◆ RAW DATA
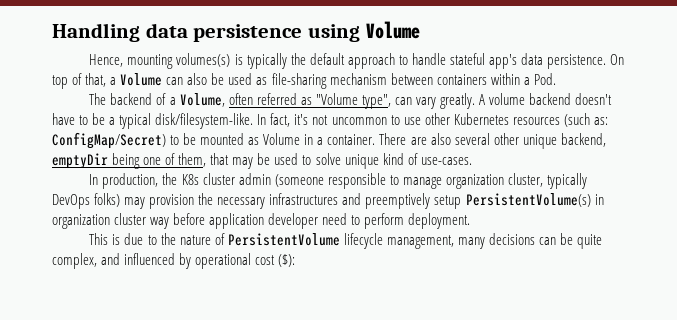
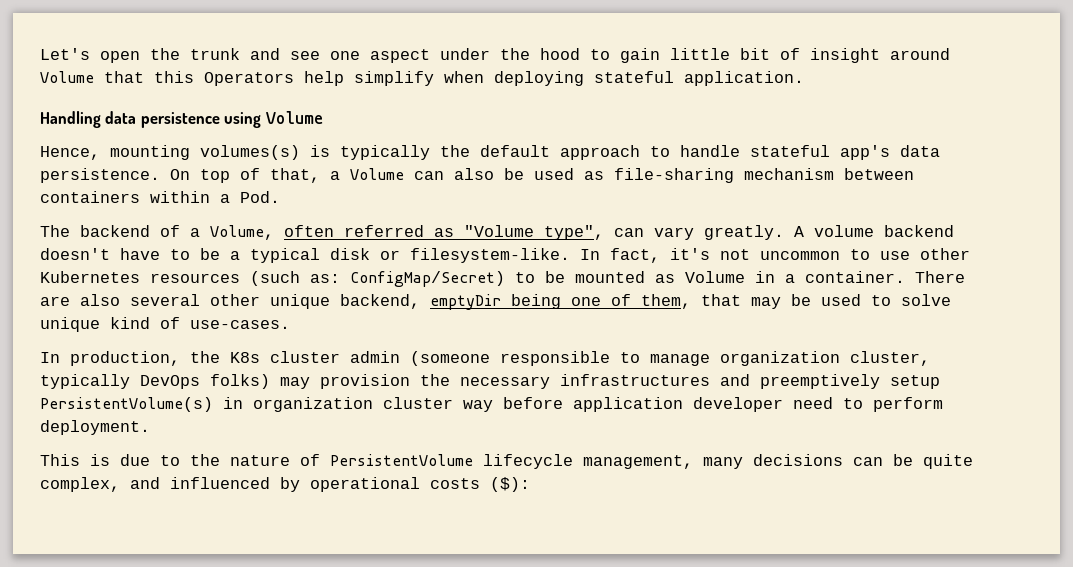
+ Let's open the trunk and see one aspect under the hood to gain little bit of insight around Volume that this Operators help simplify when deploying stateful application.
- A volume backend doesn't have to be a typical disk/filesystem-like.
+ A volume backend doesn't have to be a typical disk or filesystem-like.
- This is due to the nature of PersistentVolume lifecycle management, many decisions can be quite complex, and influenced by operational cost ($):
+ This is due to the nature of PersistentVolume lifecycle management, many decisions can be quite complex, and influenced by operational costs ($):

◆ PROBLEM DETAILS
Within the listing above, extract exactly the lines from the line with "- A volume backend" to the line with "- This is due", the two named lines included, and no others.

◆ ANSWER BELOW
- A volume backend doesn't have to be a typical disk/filesystem-like.
+ A volume backend doesn't have to be a typical disk or filesystem-like.
- This is due to the nature of PersistentVolume lifecycle management, many decisions can be quite complex, and influenced by operational cost ($):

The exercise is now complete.